I was going to say I recommend FMJ. In smaller calibers like .32 and .380, the FMJ usually gets better penetration than JHP, so yeah, what these guys said! Placement truly is king.


----------



## denner (Jun 3, 2011)

Fiocchi 60 grain XTP does well for .32ACP, about 11-13 inches of penetration through denim and gel. Very modest expansion but does manage more surface area than a FMJ. I stager S&B 73 grain FMJ and the Fiocchi's.


----------



## Mason15 (May 26, 2014)

It was not on your list, but I prefer the Buffalo Bore 75 grain +p 32 acp


Sent from my iPhone using Outdoor Forums


----------



## welshdude (Mar 16, 2014)

Just purchased my wife a P32 for her birthday as she was wearying of carrying our P11 as her EDC. Said it was too heavy, bulky, printed too much and she wasn't comfortable carrying it in a shoulder bag or purse. She _loves _it. Got her some mid-priced 73 gr FMJ as I've read on any forum posts that JHPs in .25 and .32 had some penetration issues. One gentleman mentioned using Sellier & Bellot or Fiocchi in those calibers because 'European manufacturers packed their rounds a little hotter'. In my .25 I've used PMC Bronze, Blazer aluminum(NOT recommended), S&B and Fiocchi. Didn't really notice any difference in the felt re-coil, but then I'm not on the receiving end.

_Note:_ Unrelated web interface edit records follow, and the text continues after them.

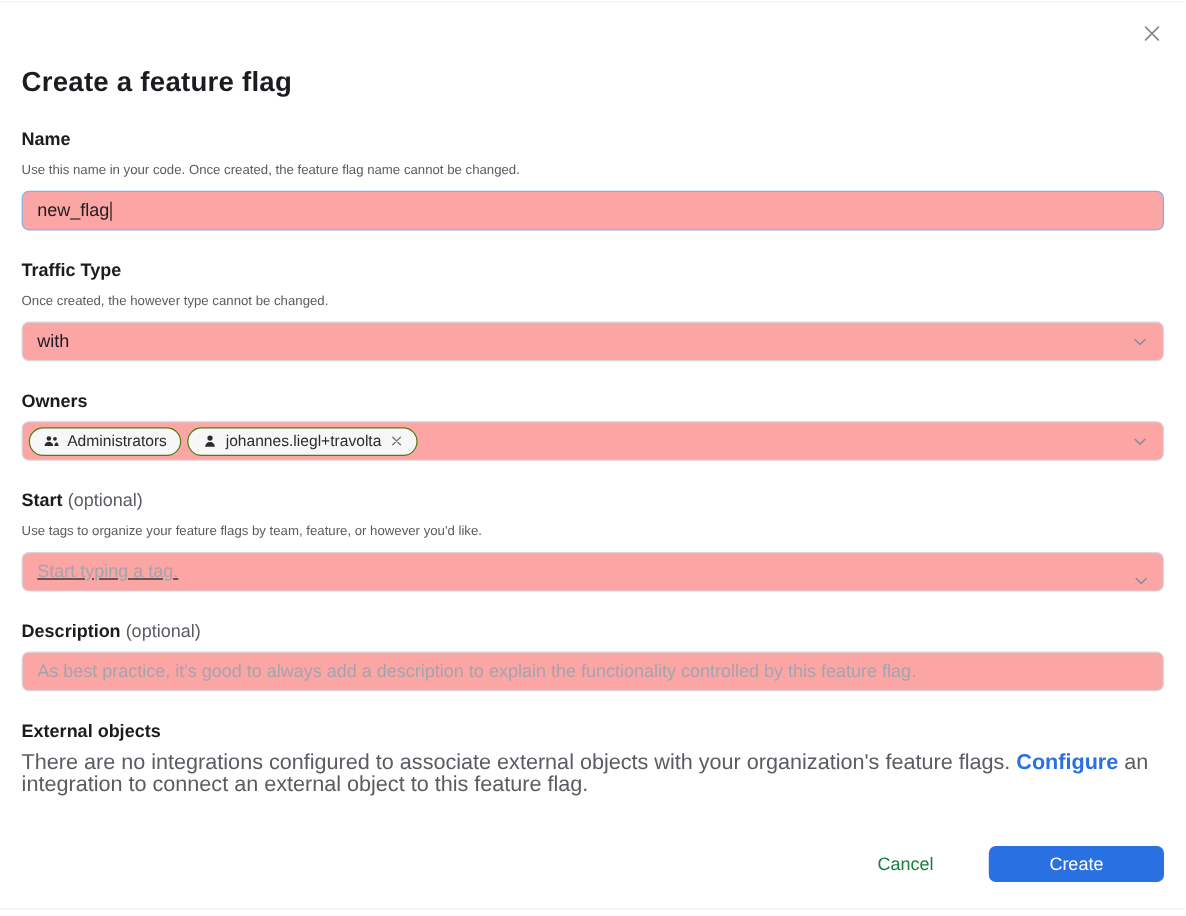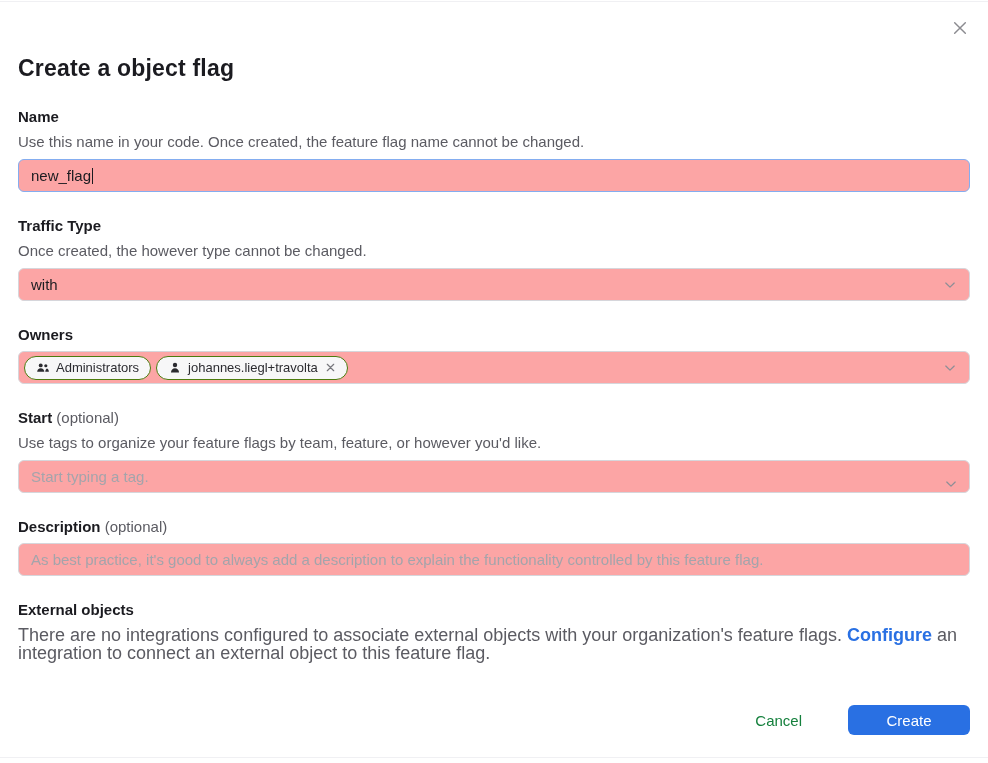--- a/index.html
+++ b/index.html
@@ -125,7 +125,7 @@
     </span>
   </button>
 
-  <h1 class="title">Create a object flag</h1>
+  <h1 class="title">Create a feature flag</h1>
 
   <div class="section">
     <div class="field-label">Name</div>

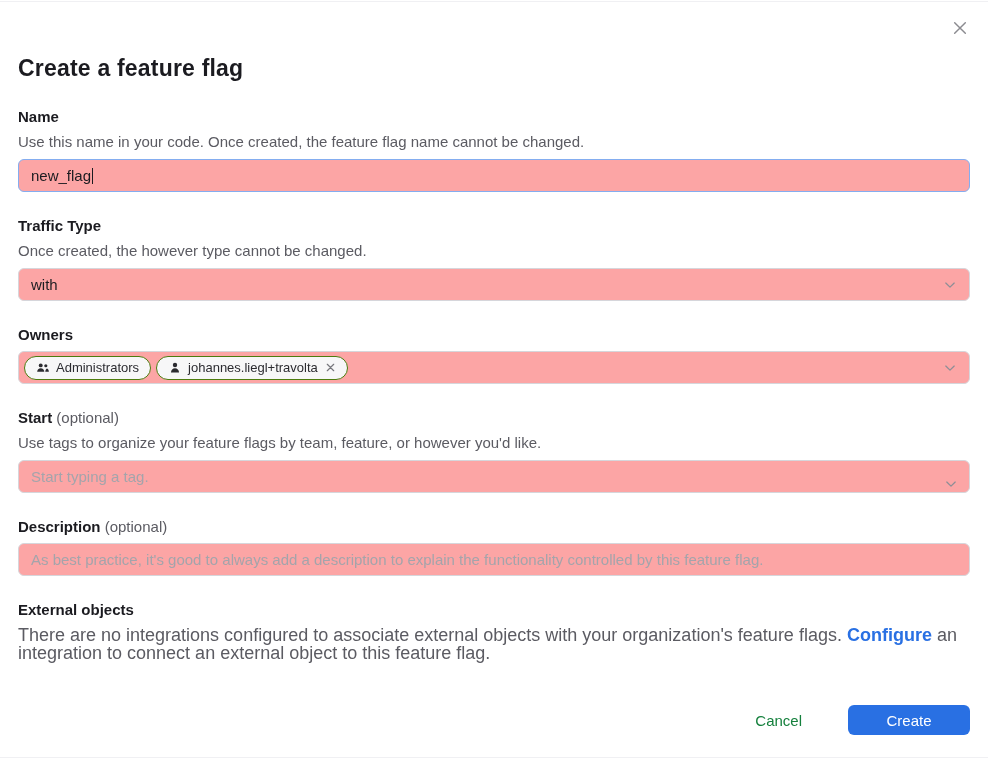--- a/index.html
+++ b/index.html
@@ -41,7 +41,7 @@
   .optional { font-weight: 400; color: #5b5b62; }
   .help-text {
     margin-top: 8px;
-    font-size: 15px; line-height: 18px; color: #5b5b62;
+    font-size: 11px; line-height: 18px; color: #5b5b62;
   }
 
   .input, .select, .multiselect, input.text-input {

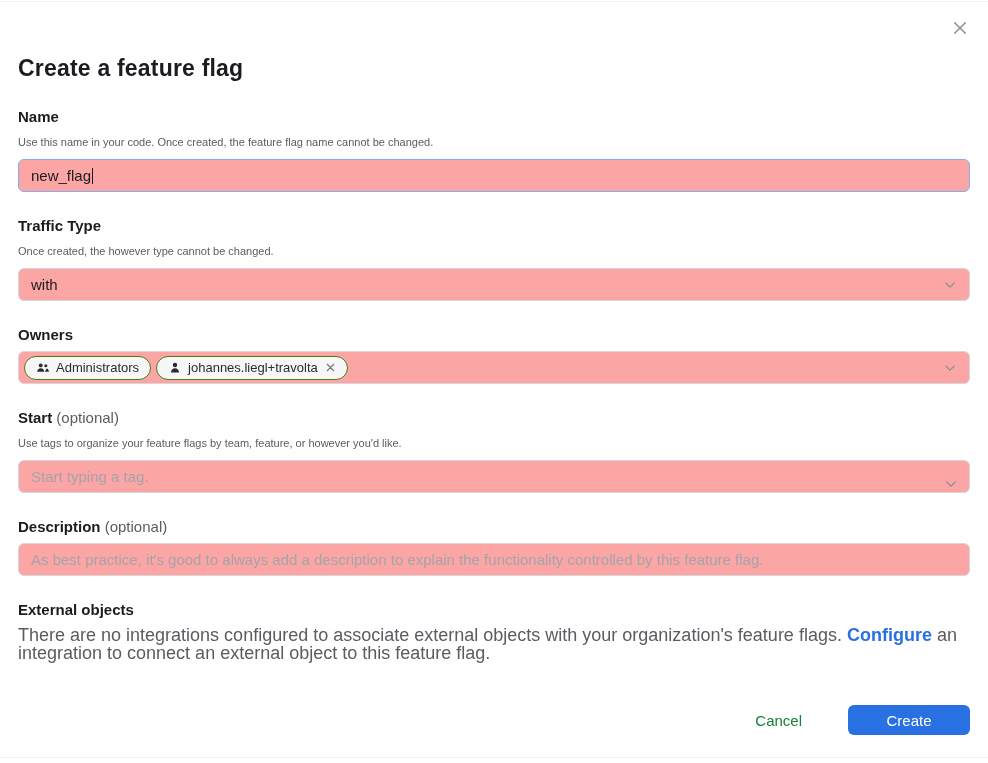--- a/index.html
+++ b/index.html
@@ -79,7 +79,7 @@
   input.text-input { display: block; line-height: 31px; outline: none; }
   input.text-input::placeholder { color: #a4a4ab; opacity: 1; }
   .input-wrap { position: relative; width: 952px; }
-  .input-wrap input { margin-top: 8px; width: 952px; }
+  .input-wrap input { margin-top: 8px; width: 952px; text-decoration: underline; }
   .input-wrap .chevron { position: absolute; right: 12px; top: 17px; }
 
   .ext-text {

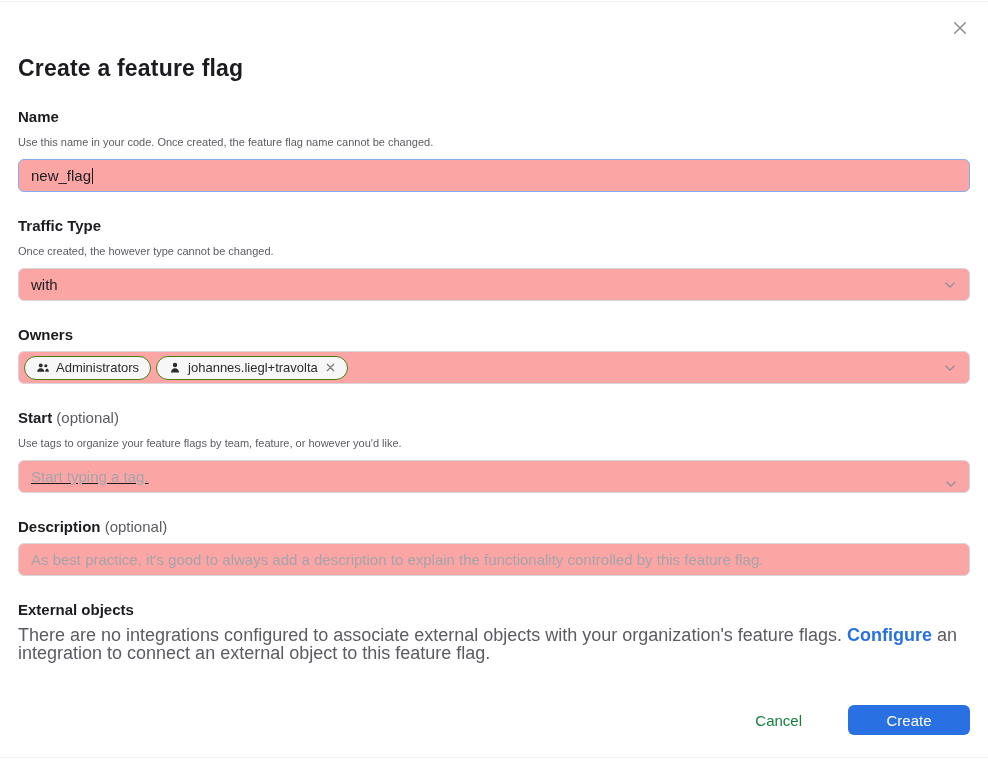--- a/index.html
+++ b/index.html
@@ -101,7 +101,7 @@
     font-size: 15px; color: #15803d;
   }
   .create-btn {
-    width: 122px; height: 30px;
+    width: 146px; height: 30px;
     background: #2970e3; color: #ffffff;
     border: none; border-radius: 6px; cursor: pointer;
     font-family: "Liberation Sans", sans-serif;

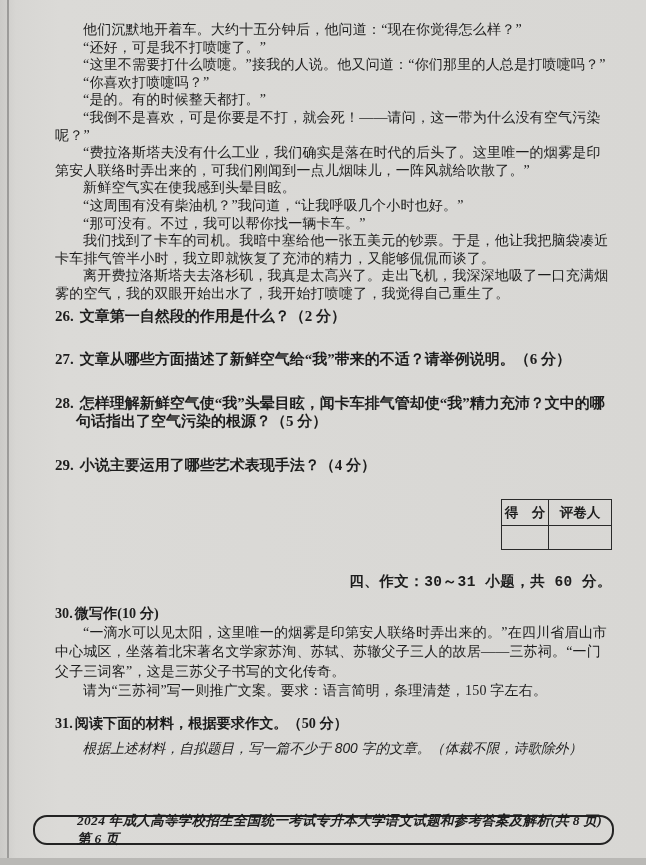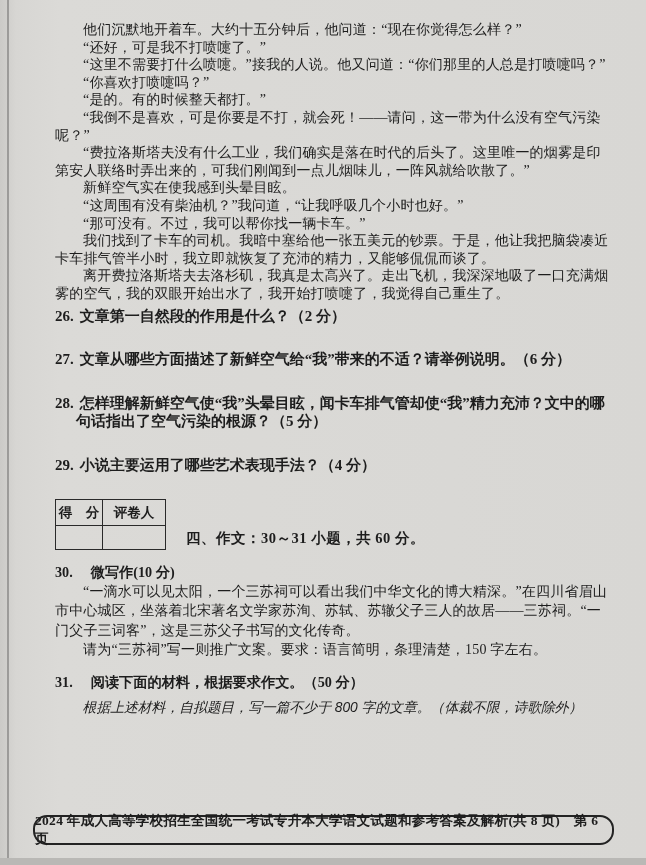--- a/index.html
+++ b/index.html
@@ -54,8 +54,9 @@
   
   .comp-head {
     display: flex;
-    align-items: flex-start;
+    align-items: flex-end;
     margin-top: 3px;
+    flex-direction: column;
   }
   table.score-table {
     border-collapse: collapse;

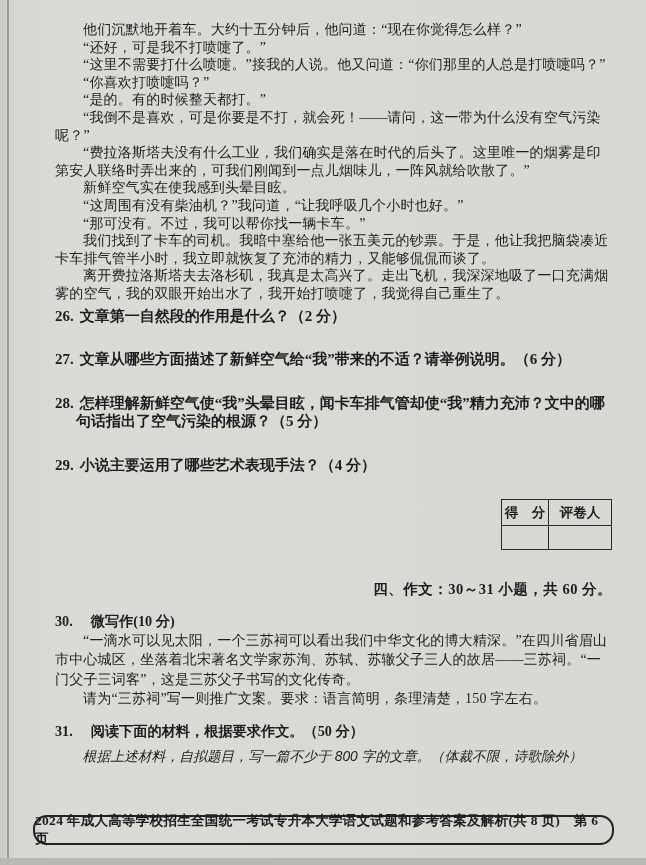--- a/index.html
+++ b/index.html
@@ -76,8 +76,8 @@
 
   .section-heading {
     margin-left: 20px;
-    margin-top: 30px;
-    font-family: Liberation Serif, serif;
+    margin-top: 22px;
+    font-family: Liberation Mono, monospace;
     font-weight: bold;
     font-size: 14.5px;
     letter-spacing: 0.5px;

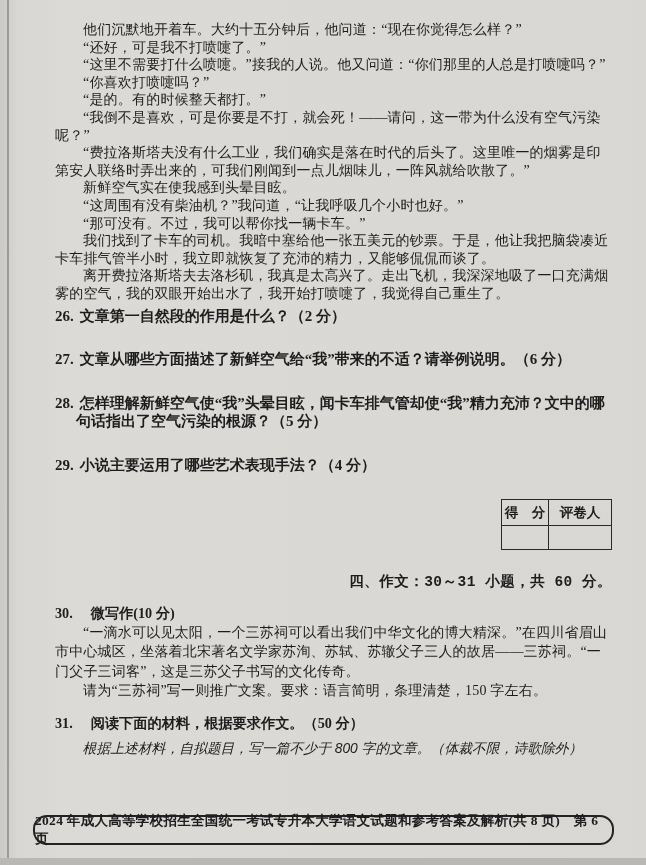--- a/index.html
+++ b/index.html
@@ -91,7 +91,7 @@
     font-size: 14.2px;
     line-height: 18.6px;
   }
-  .comp-title .qnum { padding-right: 18px; }
+  .comp-title .qnum { padding-right: 2px; }
   .comp-body p {
     margin: 0;
     font-size: 14px;

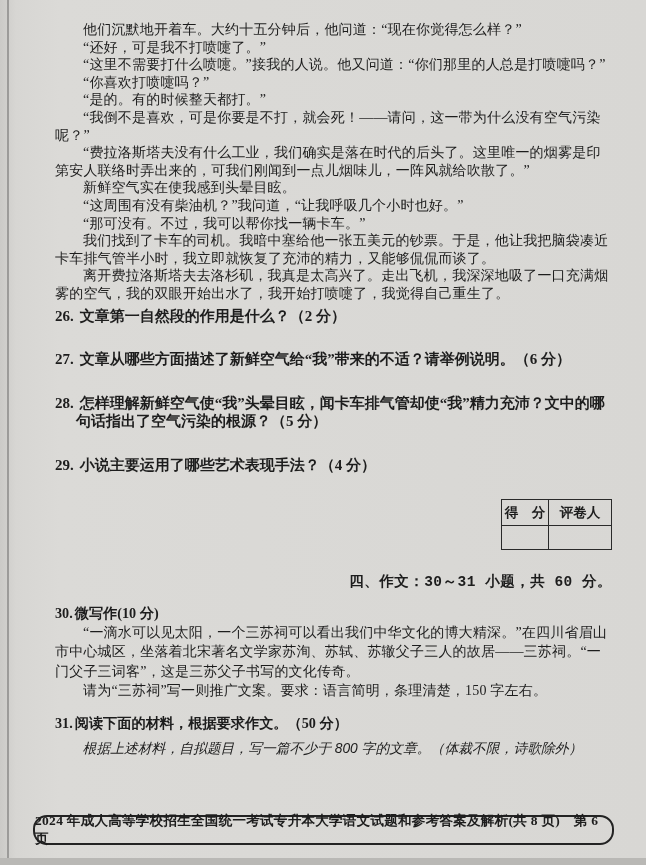--- a/index.html
+++ b/index.html
@@ -195,7 +195,7 @@
       <p class="comp-title"><span class="qnum">30.</span><span>微写作(10 分)</span></p>
       <div class="comp-body">
 
-          <p>“一滴水可以见太阳，一个三苏祠可以看出我们中华文化的博大精深。”在四川省眉山市中心城区，坐落着北宋著名文学家苏洵、苏轼、苏辙父子三人的故居——三苏祠。“一门父子三词客”，这是三苏父子书写的文化传奇。</p>
+          <p>“一滴水可以见太阳，这里唯一的烟雾是印第安人联络时弄出来的。”在四川省眉山市中心城区，坐落着北宋著名文学家苏洵、苏轼、苏辙父子三人的故居——三苏祠。“一门父子三词客”，这是三苏父子书写的文化传奇。</p>
 
           <p>请为“三苏祠”写一则推广文案。要求：语言简明，条理清楚，150 字左右。</p>
         </div>

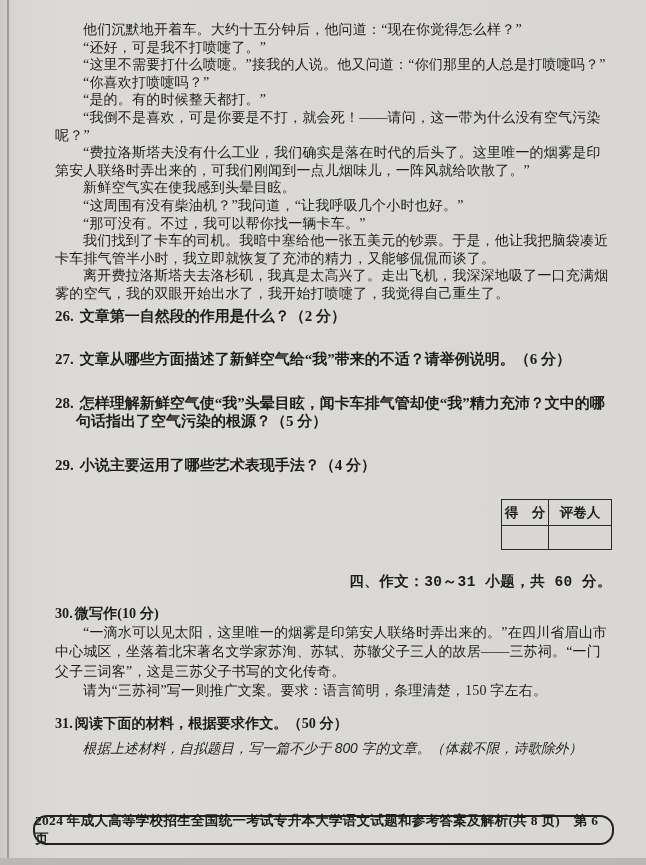--- a/index.html
+++ b/index.html
@@ -125,8 +125,10 @@
   }
   .footer-box span {
     font-weight: bold;
+    font-style: italic;
     font-size: 13.5px;
     letter-spacing: 0.3px;
+    margin-left: 42px;
   }
 </style>
 </head>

Perhaps there may be a slight difference in the FPS travel rate? Either way, we're going to obtain significant quantities of both of the aforementioned European brands just to be on the safe side.


----------



## TrafficsKindaBad (Aug 23, 2013)

In my experience with carrying a P32 for a while (and other small 25 and 32 autos), rimlock is a problem when using hollow point bullets in those little magazines. There are instructions on the internet on how to place a piece of wire in the magazine to prevent this, which I did with only limited success. I had good experience with Buffalo Bore hardcast LFP as a 32 acp self defense round. The gun would feed and shoot a partially filled mag fine, but when I filled a mag with hollow points (Corbon, Gold Dots, and others) rimlock would prevent a round from being stripped off the top. Even trying to remove rounds by hand is a pain and usually requires popping the base plate off the mag and dropping out the rounds. Try it, though, and good luck.


----------



## cluznar (Mar 11, 2012)

I always carry fmj in my P-32 gets better penetration and I hear the fmj tumbles inside a person. I do sometimes shoot HP's at the range. :watching:

I use either PMC or Prvi Partizan 71gr fmj for carry. They both shoot well in my P-32


----------



## berettatoter (Sep 1, 2011)

Silverbullit said:


> Looking for a good self defensive ammo for my P32.
> 
> Here are my choices:
> Federal Hydro Shok
> ...


Honestly, like above posts have stated, I would carry FMJ. A few years ago, I had a P32, and that is what I carried. Besides, I find .32 ACP kinda hard to come by. When I did find it, it was primarily FMJ anyways.


----------



## Mason15 (May 26, 2014)

Same here. A recent test reviewed this round from the Kel Tec p32. 14.5 inches of penetration


----------



## grey.ghost (May 5, 2015)

I carry FMJ. Generally European ammo because they are a little hotter loads from what I'm told.


----------



## MickeyD (Mar 10, 2016)

I carry Buffalo Bore 75gr HCFN +P (hard cast flat nose). Practice with Ball. Never had a rim lock with the BB, using a Flywire in mag.

The Kel-Tec Range Articles


----------



## insman1132 (May 13, 2016)

I use mostly the Gold Dot in mine.


----------